Мельнику Эрик вручил алебарду с пожеланием "ничего не говоришь, просто улыбаешься и машешь". Зрелище получилось впечатляющее — железка на палке со свистом летала над головой ландскнехта, периодически поражая разные мишени, которые зеваки строили из ненужных предметов. Желающих Эрик приглашал выйти сразиться на палках против Мельника, некоторые смельчаки соглашались, но не могли даже задеть опытного бойца.
Даже Засранец пригодился в качестве агитационного материала. "Он уже двое суток ничего не ест, только бегает в кусты. Представляете, сколько он обычно жрет? А все его доходы — солдатское жалование".
Претенденты на почетную должность ландскнехта один за другим выступали вперед и называли свое имя, место рождения, возраст и род занятий.
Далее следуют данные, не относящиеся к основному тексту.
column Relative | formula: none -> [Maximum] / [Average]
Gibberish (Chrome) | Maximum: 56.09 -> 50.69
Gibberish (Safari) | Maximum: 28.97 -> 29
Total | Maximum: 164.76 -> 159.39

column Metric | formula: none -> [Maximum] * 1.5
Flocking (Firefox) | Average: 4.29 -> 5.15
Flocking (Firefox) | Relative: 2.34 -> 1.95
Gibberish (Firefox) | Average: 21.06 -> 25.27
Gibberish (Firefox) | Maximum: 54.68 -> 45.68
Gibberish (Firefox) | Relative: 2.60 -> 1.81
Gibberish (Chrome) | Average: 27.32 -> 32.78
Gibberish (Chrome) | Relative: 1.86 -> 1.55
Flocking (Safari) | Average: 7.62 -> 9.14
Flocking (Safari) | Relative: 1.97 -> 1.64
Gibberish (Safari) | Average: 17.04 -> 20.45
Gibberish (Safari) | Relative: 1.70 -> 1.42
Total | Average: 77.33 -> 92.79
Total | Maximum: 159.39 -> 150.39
Убедившись в том, что новобранец понимает условия вербовки, Эрик выдавал нанимаемому мелкую монету под обещание прибыть на следующее утро в обоз с вещами.
Военная машина работала как положено, а оберст регулярно находил время, чтобы лично заняться воинской подготовкой Максимилиана. Преподавательская работа давалась ему легко, всё-таки он знаток военного дела и в теории и на практике. Из оружия и в пешем, и в конном бою оберст, как и его ученик, предпочитал двуручный меч, которым мог управляться и двумя руками и одной. В перерывах между уроками фехтования шли лекции о боевом духе, тактике пешего боя и отличии плохого солдата от хорошего. Вообще-то полковник после потери не просто основного капитала, а очень многих хороших людей, находился в глубокой депрессии и даже на грани если не самоубийства, то, как минимум, запоя, и только Макс, так похожий на него в молодости, вносил в жизнь опытного воина что-то доброе и жизнерадостное.
Закончив очередное занятие, посвященное двуручному мечу, уставшие, но довольные ученик и учитель вручили клинки оруженосцам и неспешным шагом двинулись обратно в лагерь.
— Вся эта пехота, — начал Макс, — пикинеры, алебардьеры и прочая мелочь по четыре талера за штуку, не стоит одного хорошего рыцаря в добром доспехе и с надежным мечом. Даже учиться не надо, это рыцаря надо уметь раскрыть, чтобы в уязвимое место ударить, а этих-то что, куда ни попал, так или убил или покалечил.
— Нет, Максимилиан, не все так просто. Среди моих ландскнехтов есть мастера, которые могли бы сражаться против рыцаря, а вдвоем-втроем справились бы с тобой без труда. Заметь, у них и доспехи есть, так что положить такого одним ударом хотя и проще, чем рыцаря, но тоже уметь надо. А ещё есть швейцарцы, так они хоть даже когда и без доспеха, все равно народ опасный, особенно если их много.
— Не верю. Что значит без доспеха? Один удар — один покойник. На десять покойников — сто дезертиров. У черни и быдла нет рыцарской чести, которая не позволит сбежать даже от верной смерти.
— Рыцарской чести у них, конечно, нет, но дух весьма и весьма высокий. Они не побегут.
— Ну, допустим, не побегут, и что? С голой задницей на седельный меч? Это же просто смешно.
— Не смешно. Когда этих задниц много, а мечей мало. Они идут в атаку, не боясь умереть. И если кто струсит, его убьют свои же. Такие традиции у них уже лет двести, трусы и дезертиры давно вымерли, не оставив потомства.